§ Information given:
· · · ·
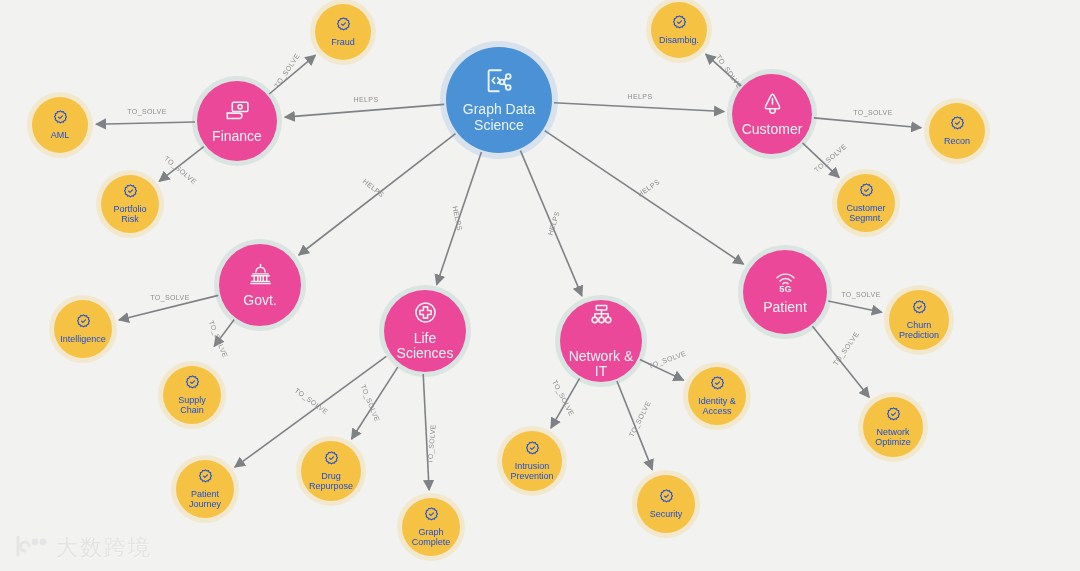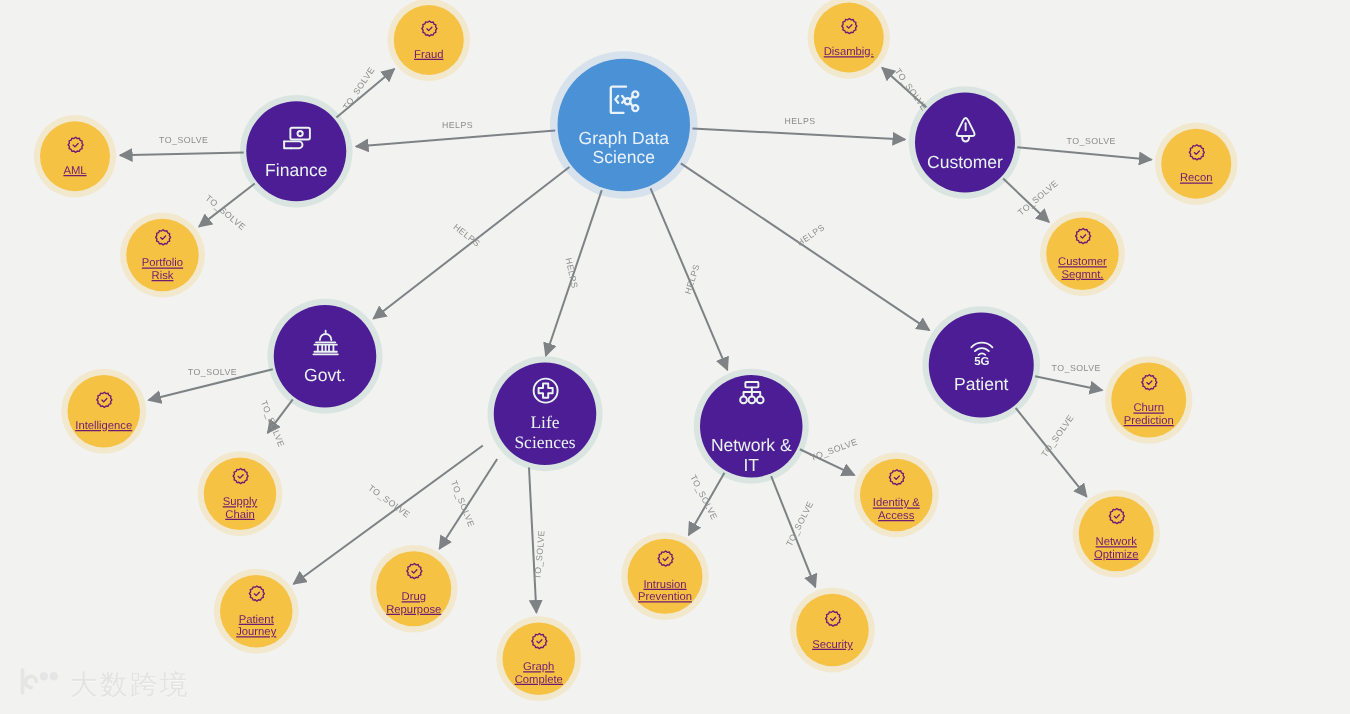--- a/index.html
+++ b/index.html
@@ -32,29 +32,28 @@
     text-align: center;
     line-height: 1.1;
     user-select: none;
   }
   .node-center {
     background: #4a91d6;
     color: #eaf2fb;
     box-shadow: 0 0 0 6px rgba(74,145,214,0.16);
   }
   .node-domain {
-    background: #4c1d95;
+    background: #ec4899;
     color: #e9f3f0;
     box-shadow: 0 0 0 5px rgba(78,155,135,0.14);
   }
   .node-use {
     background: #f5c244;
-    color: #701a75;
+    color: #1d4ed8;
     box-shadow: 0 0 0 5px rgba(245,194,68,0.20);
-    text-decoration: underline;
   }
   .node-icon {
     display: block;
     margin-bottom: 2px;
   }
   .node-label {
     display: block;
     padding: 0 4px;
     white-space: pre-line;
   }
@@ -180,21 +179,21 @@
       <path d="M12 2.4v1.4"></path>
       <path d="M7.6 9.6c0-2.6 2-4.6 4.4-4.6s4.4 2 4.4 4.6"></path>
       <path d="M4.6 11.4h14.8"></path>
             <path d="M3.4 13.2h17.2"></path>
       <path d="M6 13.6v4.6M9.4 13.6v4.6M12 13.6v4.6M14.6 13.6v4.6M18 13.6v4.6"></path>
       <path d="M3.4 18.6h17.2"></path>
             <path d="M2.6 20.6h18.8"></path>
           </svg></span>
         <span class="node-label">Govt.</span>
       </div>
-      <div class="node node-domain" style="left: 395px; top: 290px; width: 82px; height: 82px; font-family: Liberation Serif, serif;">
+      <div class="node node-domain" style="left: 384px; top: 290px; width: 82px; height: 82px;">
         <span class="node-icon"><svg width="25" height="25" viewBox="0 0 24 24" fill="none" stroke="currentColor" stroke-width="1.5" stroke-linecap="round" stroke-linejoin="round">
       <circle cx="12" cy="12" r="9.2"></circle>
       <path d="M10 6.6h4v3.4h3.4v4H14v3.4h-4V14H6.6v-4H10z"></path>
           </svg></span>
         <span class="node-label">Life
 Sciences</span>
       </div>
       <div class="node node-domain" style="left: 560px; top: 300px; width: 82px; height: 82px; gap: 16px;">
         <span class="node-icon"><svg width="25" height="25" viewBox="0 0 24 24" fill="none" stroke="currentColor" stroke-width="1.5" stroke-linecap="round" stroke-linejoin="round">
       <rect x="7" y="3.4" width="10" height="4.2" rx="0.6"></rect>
· · · ·
§ Work instructions: Taking the line with "box-shadow: 0 0 0 6px" as the first and the line with "-180,21 +179,21 @@" as the last, retype that stretch of the data above exactly, with no other lines.

§ Answer box:
     box-shadow: 0 0 0 6px rgba(74,145,214,0.16);
   }
   .node-domain {
-    background: #4c1d95;
+    background: #ec4899;
     color: #e9f3f0;
     box-shadow: 0 0 0 5px rgba(78,155,135,0.14);
   }
   .node-use {
     background: #f5c244;
-    color: #701a75;
+    color: #1d4ed8;
     box-shadow: 0 0 0 5px rgba(245,194,68,0.20);
-    text-decoration: underline;
   }
   .node-icon {
     display: block;
     margin-bottom: 2px;
   }
   .node-label {
     display: block;
     padding: 0 4px;
     white-space: pre-line;
   }
@@ -180,21 +179,21 @@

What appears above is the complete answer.